### REQUIRED WORK
Exactly the lines below, starting with the one containing "none -> <div>More" and going on through the one containing "font-size: 18px ->", must be reproduced, both ends included, and no pictures with them.

### RECORDS PROVIDED
Start of Block

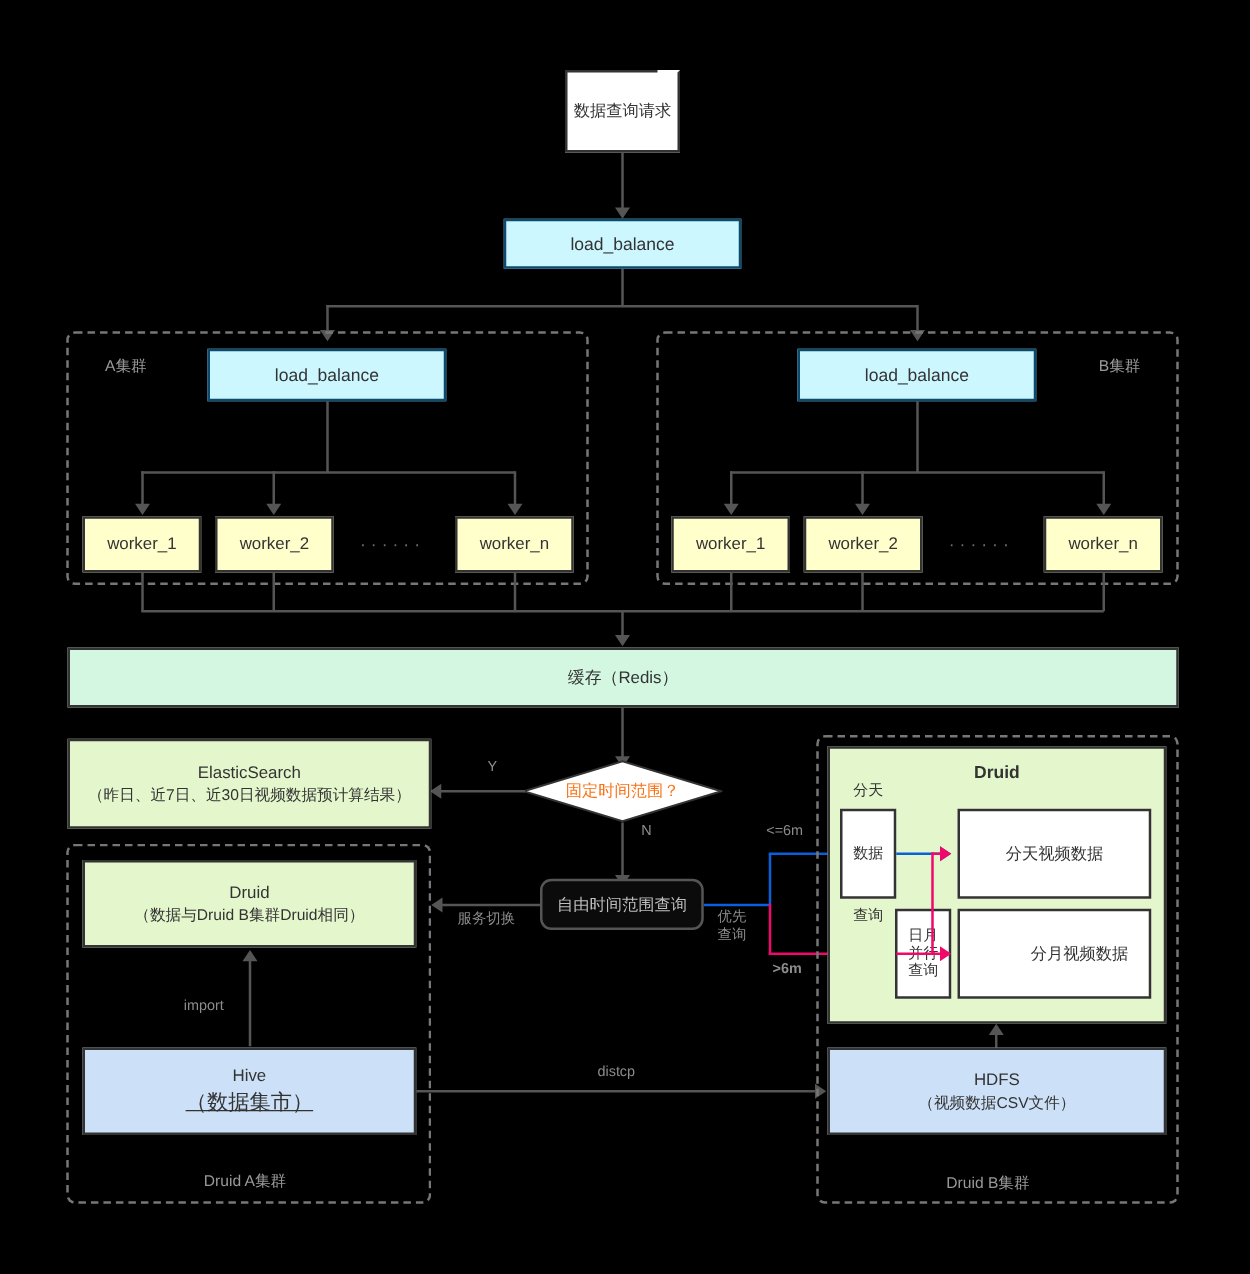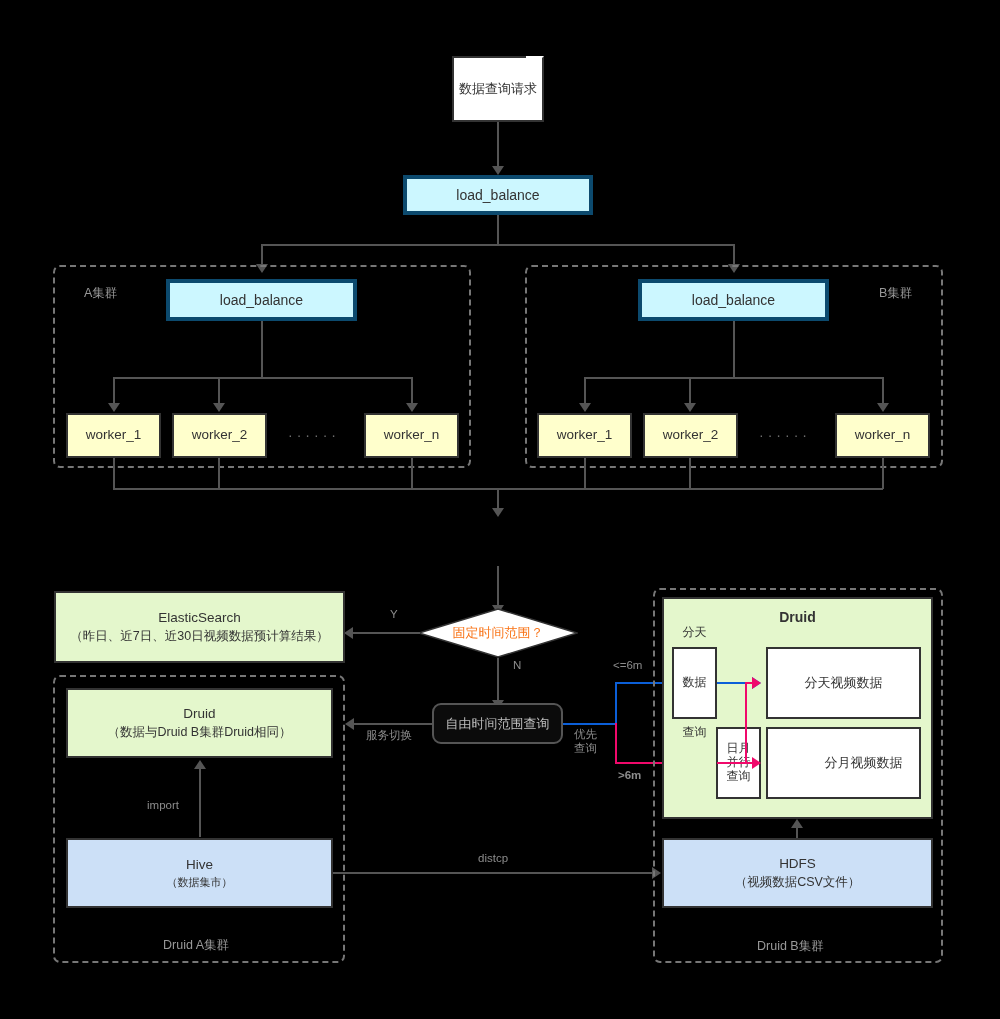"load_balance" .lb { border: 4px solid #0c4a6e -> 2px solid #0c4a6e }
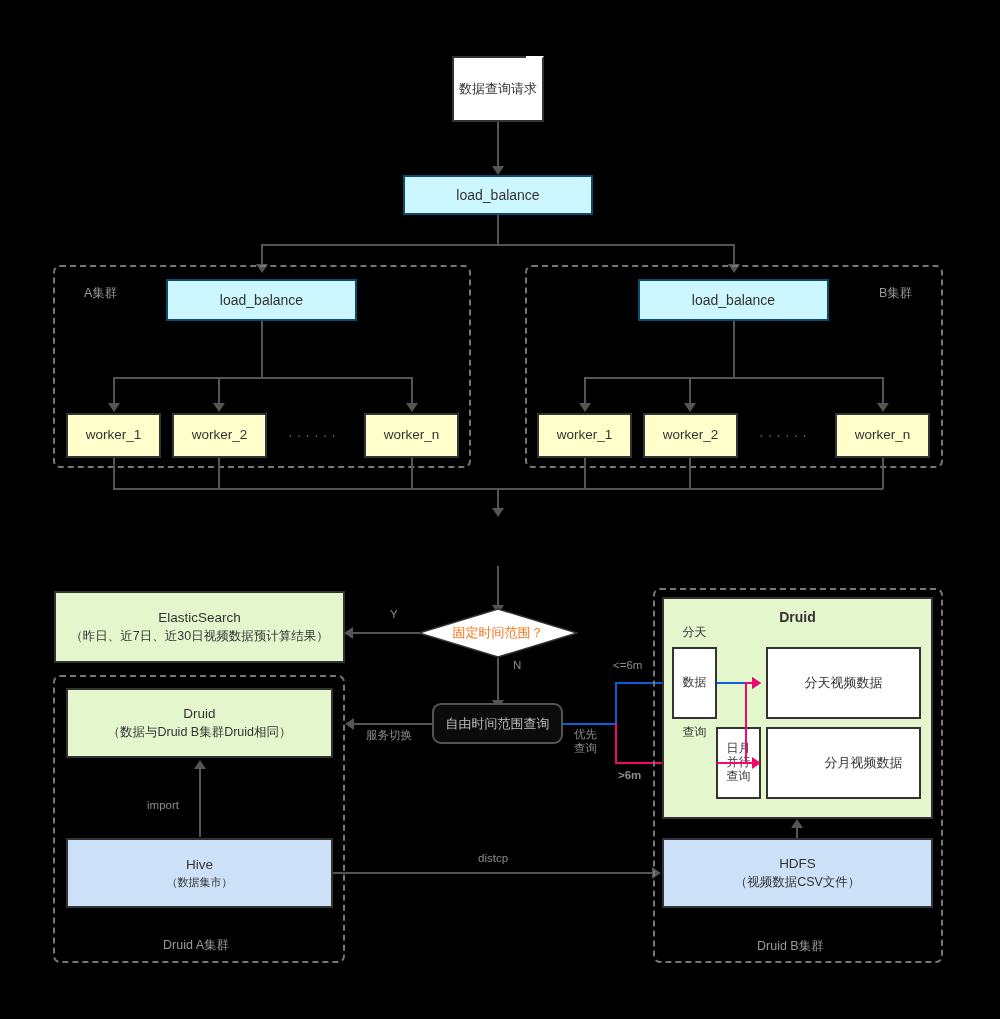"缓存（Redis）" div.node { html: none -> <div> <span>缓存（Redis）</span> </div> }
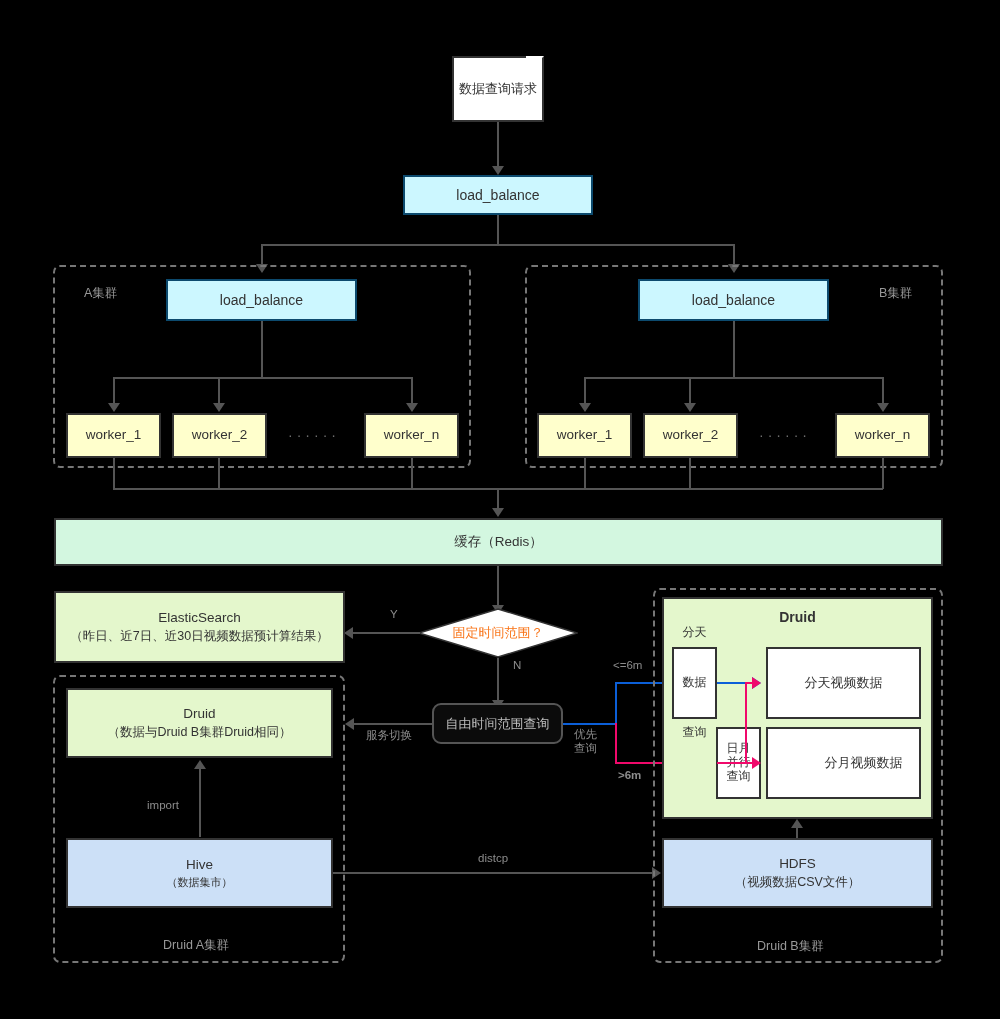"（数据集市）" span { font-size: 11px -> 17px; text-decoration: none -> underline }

End of Block
Start of Block

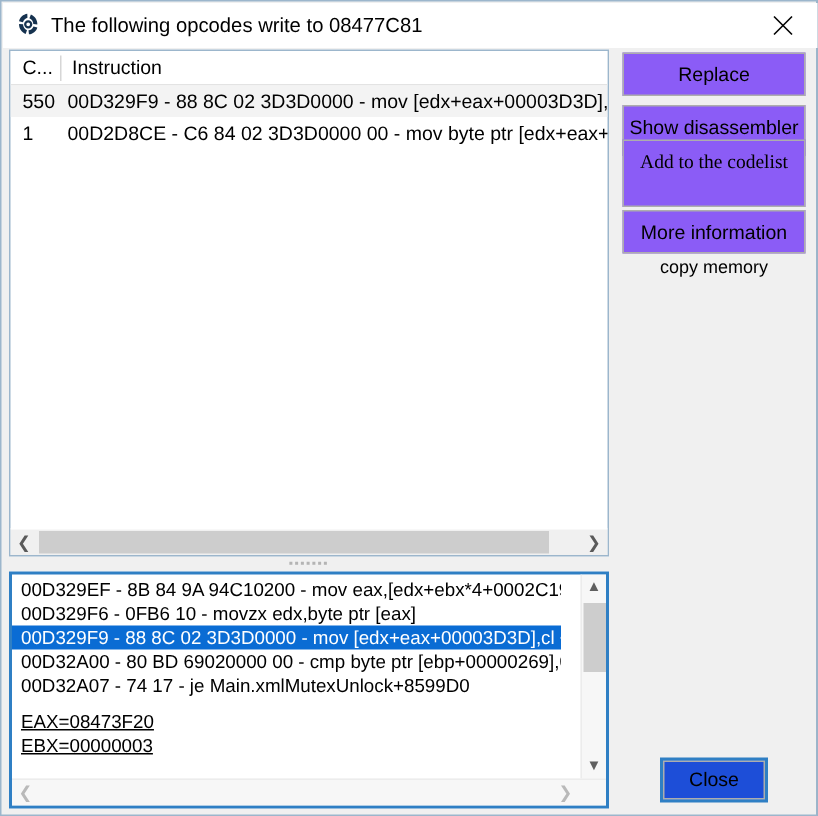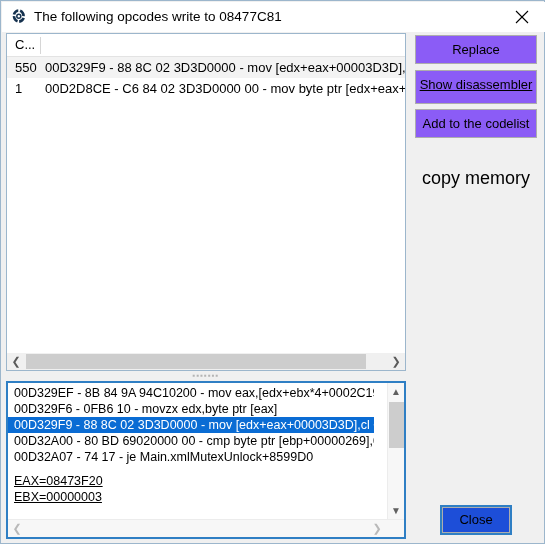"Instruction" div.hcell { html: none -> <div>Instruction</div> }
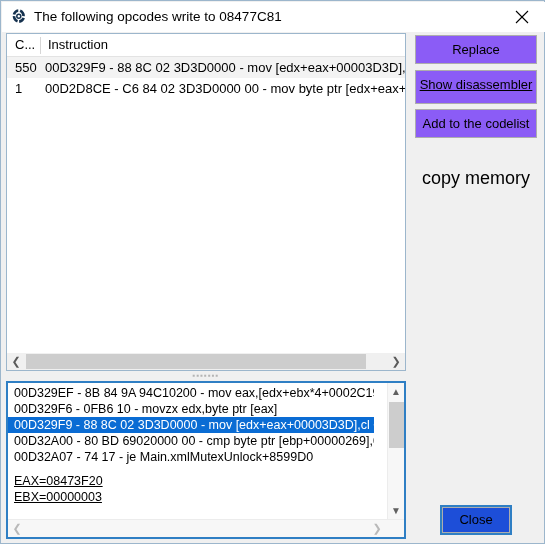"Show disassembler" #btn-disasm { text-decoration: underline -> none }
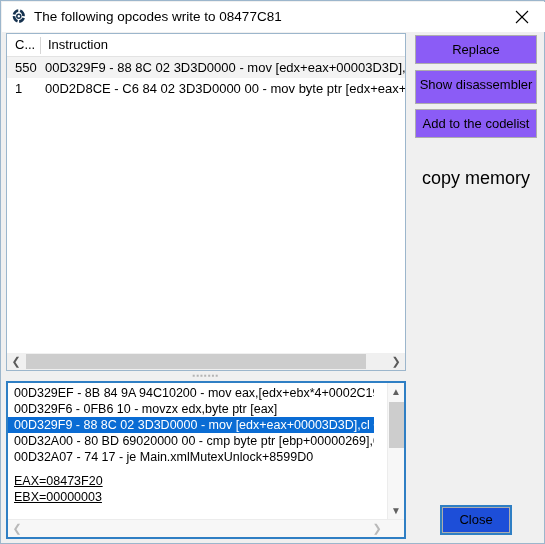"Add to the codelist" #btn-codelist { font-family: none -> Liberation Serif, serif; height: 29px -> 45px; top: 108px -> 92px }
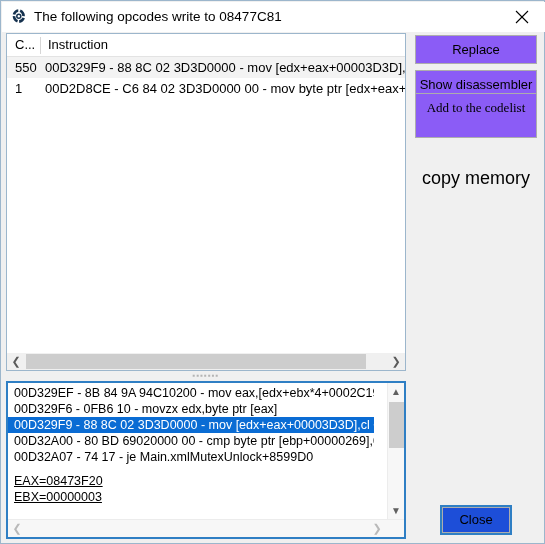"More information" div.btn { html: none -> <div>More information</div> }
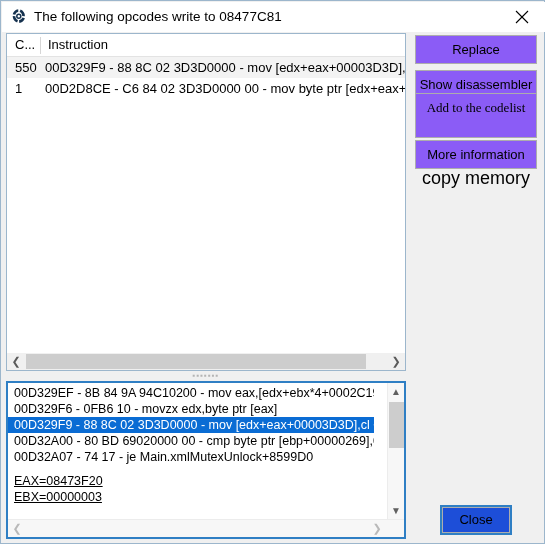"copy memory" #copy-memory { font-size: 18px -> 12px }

End of Block
Start of Block

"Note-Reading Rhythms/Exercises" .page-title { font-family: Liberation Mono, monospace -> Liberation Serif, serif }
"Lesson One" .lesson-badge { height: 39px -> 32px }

End of Block

### TASK RESULT
"More information" div.btn { html: none -> <div>More information</div> }
"copy memory" #copy-memory { font-size: 18px -> 12px }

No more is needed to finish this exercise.